Nokia Corporation’s Share Buyback Program: An Overview
On 6 March 2025, Nokia Corporation (Nokia) announced the acquisition of its own shares as part of its previously announced share buyback program. According to the stock exchange release, Nokia purchased a total of 3,854,165 shares across various trading venues, with a weighted average price of EUR 4.84 per share. This purchase is in compliance with the Market Abuse Regulation (MAR) and the authorization granted by Nokia’s Annual General Meeting in 2024.
Background:
In November 2024, Nokia’s Board of Directors announced the initiation of a share buyback program to offset the dilutive effect of new Nokia shares issued to the shareholders of Infinera Corporation and certain Infinera Corporation share-based incentives. The program, which started on 25 November 2024 and is set to end by 31 December 2025, aims to repurchase 150 million shares for a maximum aggregate purchase price of EUR 900 million.
Impact on Nokia:
The share buyback program represents Nokia’s commitment to returning value to its shareholders. By repurchasing its own shares, Nokia is reducing the number of outstanding shares and increasing the proportionate ownership of existing shareholders. This, in turn, could potentially lead to an increase in earnings per share (EPS) and a higher share price. Moreover, the buyback program demonstrates Nokia’s confidence in its business outlook and financial position.
Impact on Shareholders:
For existing Nokia shareholders, the share buyback program could result in several benefits. With fewer shares outstanding, each shareholder’s proportionate ownership of the company increases, which could potentially lead to higher dividends and capital gains. Furthermore, a lower number of shares could result in better liquidity for the stock, making it easier for investors to buy and sell shares.
Impact on the World:
The share buyback program’s impact on the world is not directly measurable, as it primarily affects Nokia and its shareholders. However, the program could indirectly impact the broader market by potentially influencing investor sentiment towards Nokia and the telecommunications industry as a whole. Additionally, Nokia’s share buyback program is an example of a trend among corporations to return capital to shareholders through share repurchases.
Conclusion:
Nokia’s share buyback program, which began on 6 March 2025, is an essential component of the company’s strategy to return value to its shareholders.
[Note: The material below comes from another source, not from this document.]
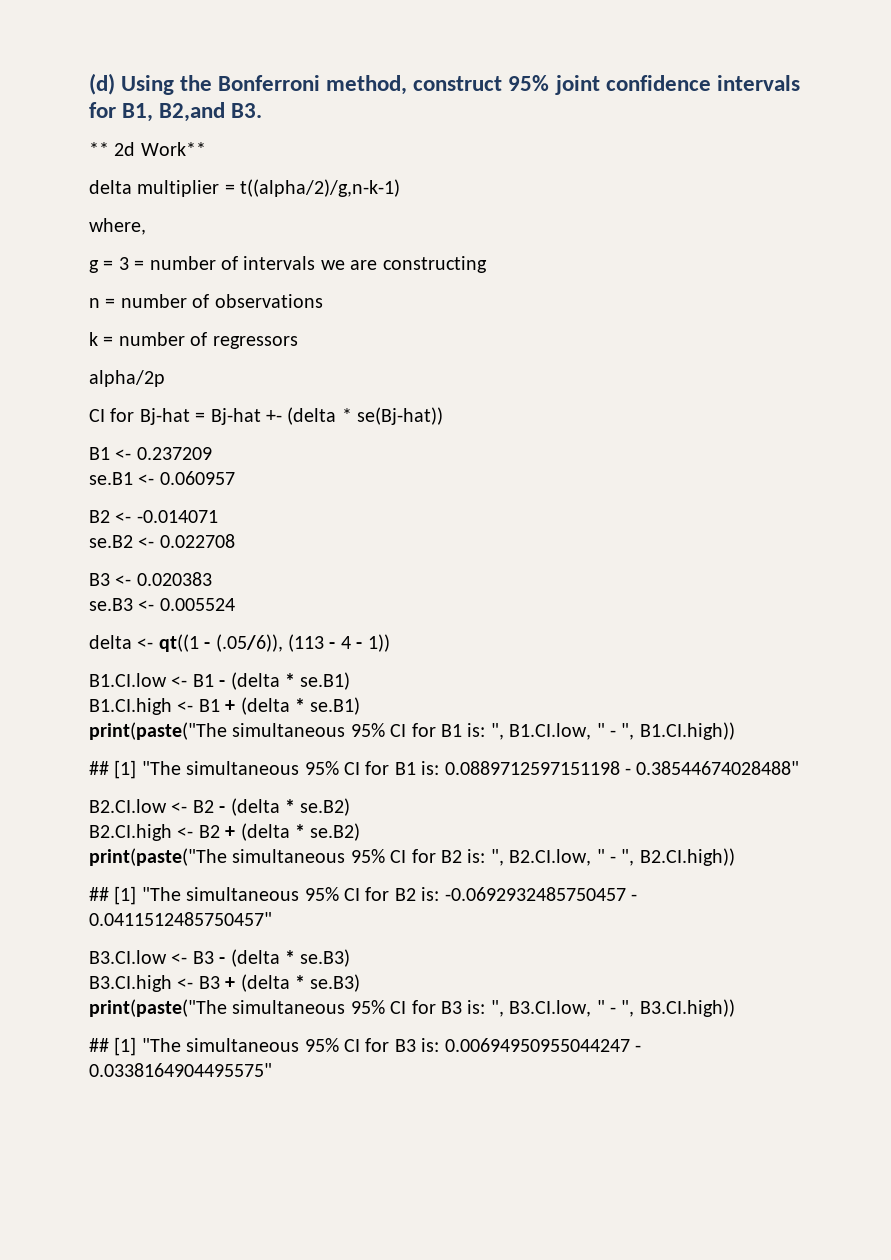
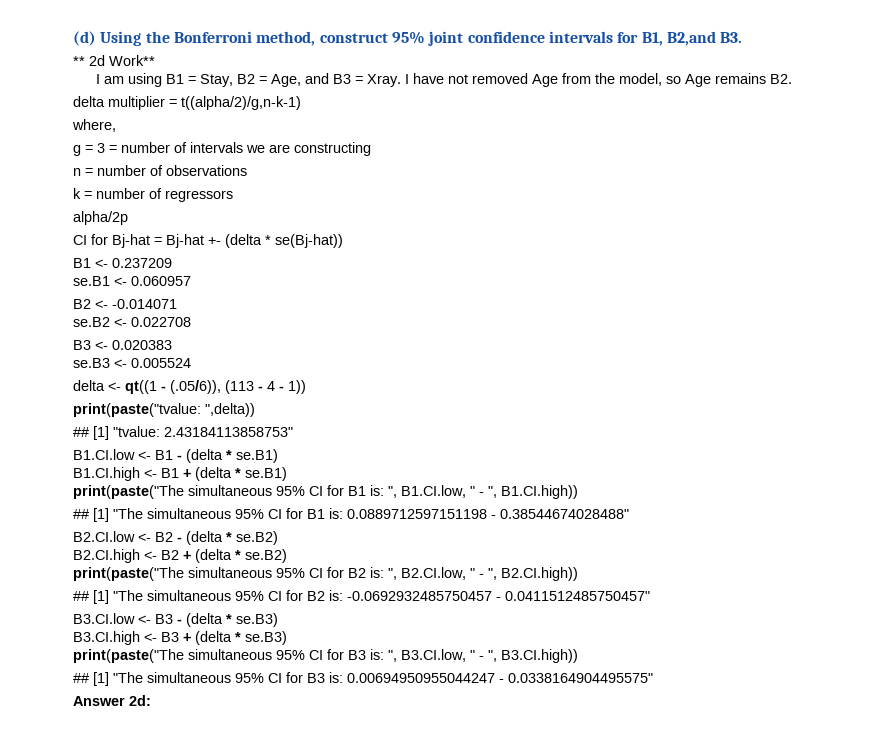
+ I am using B1 = Stay, B2 = Age, and B3 = Xray. I have not removed Age from the model, so Age remains B2.
+ print(paste("tvalue: ",delta))
+ ## [1] "tvalue: 2.43184113858753"
+ Answer 2d:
By repurchasing its own shares, Nokia is reducing the number of outstanding shares, potentially increasing earnings per share and share price, and demonstrating confidence in its business outlook. The program’s impact on shareholders includes increased proportionate ownership, potential for higher dividends, and improved liquidity. While the program’s impact on the world is indirect, it could influence investor sentiment and contribute to the trend of corporations returning capital to shareholders through share repurchases.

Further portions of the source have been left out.